• **What is needed**
Each line from the one containing "French Fries: 120" to the end of the listing below should be repeated exactly, with no other line included.

• **Data for review**
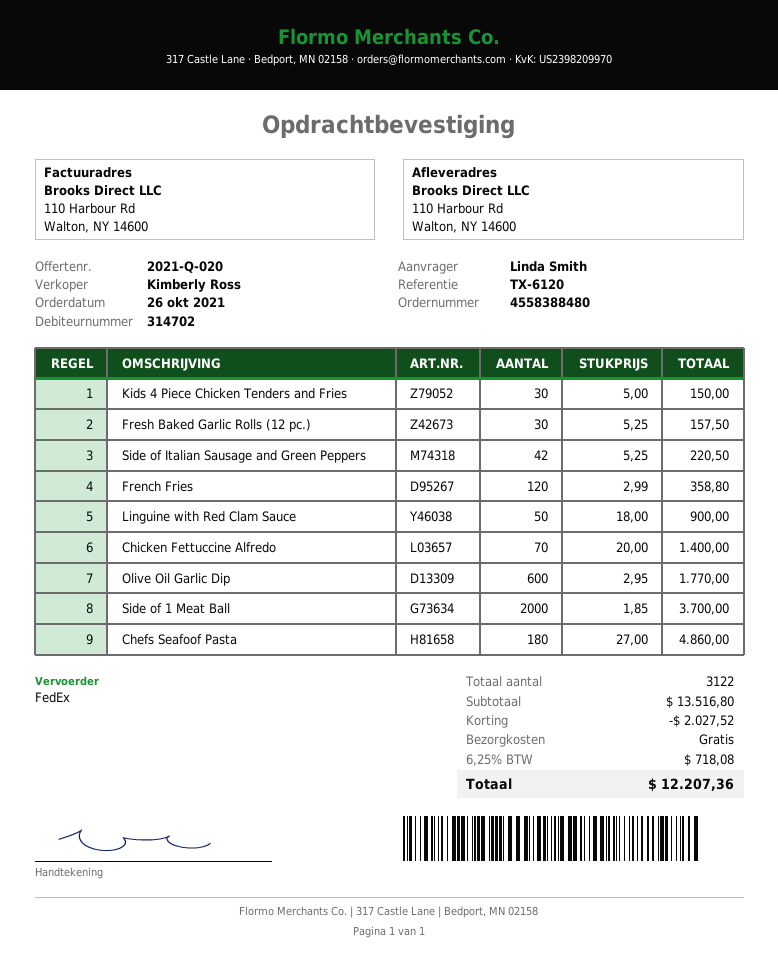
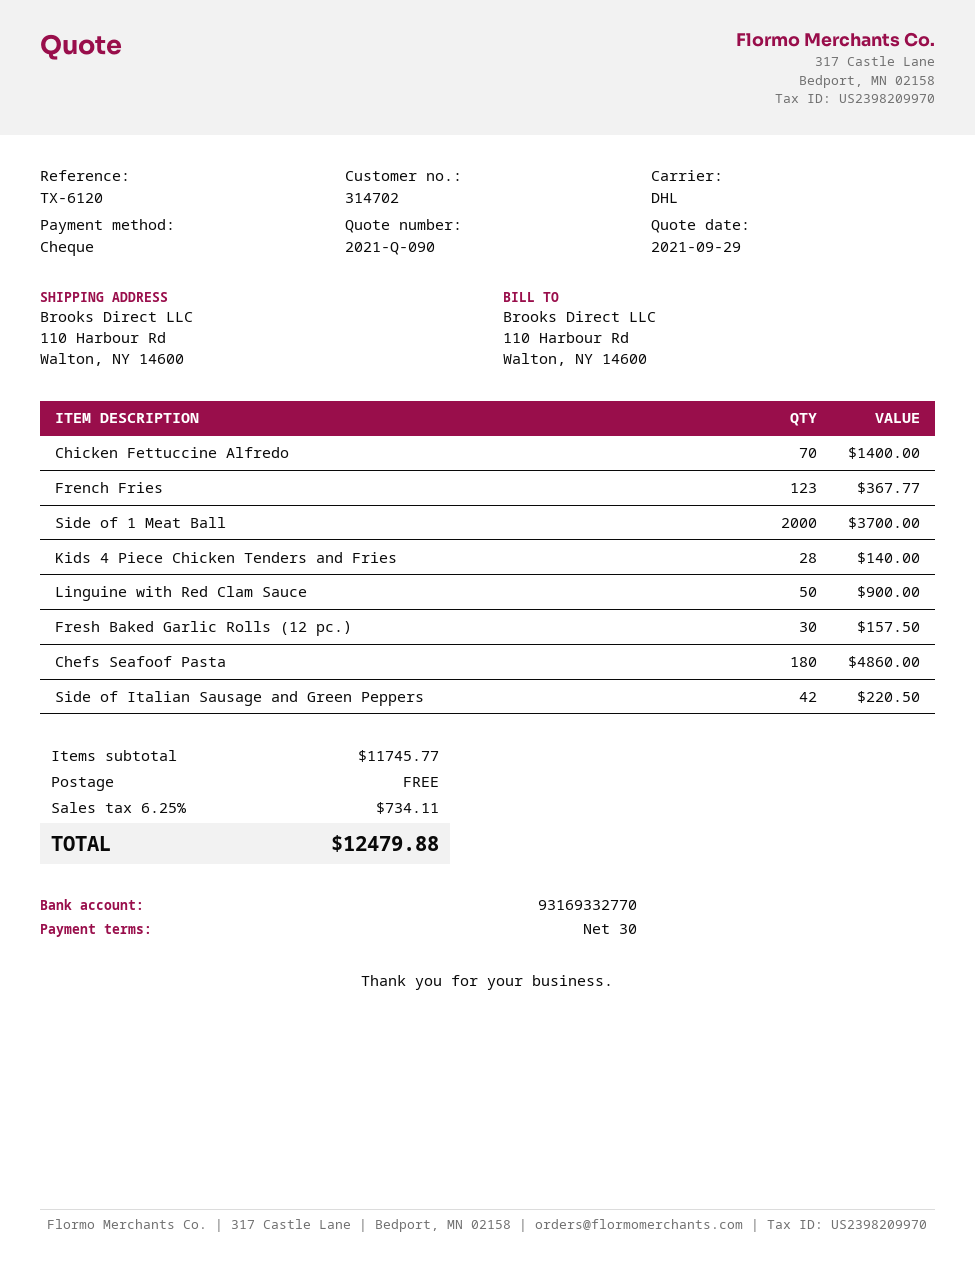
quote number: 2021-Q-020 -> 2021-Q-090
shipping method: FedEx -> DHL
Kids 4 Piece Chicken Tenders and Fries: 30 for 150.00 -> 28 for 140.00
French Fries: 120 for 358.80 -> 123 for 367.77
Olive Oil Garlic Dip: 600 for 1770.00 -> none
subtotal: 13516.80 -> 11745.77
discount: 2027.52 -> none
tax: 6.25% = 718.08 -> 6.25% = 734.11
total: 12207.36 -> 12479.88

• **Exercise answer**
French Fries: 120 for 358.80 -> 123 for 367.77
Olive Oil Garlic Dip: 600 for 1770.00 -> none
subtotal: 13516.80 -> 11745.77
discount: 2027.52 -> none
tax: 6.25% = 718.08 -> 6.25% = 734.11
total: 12207.36 -> 12479.88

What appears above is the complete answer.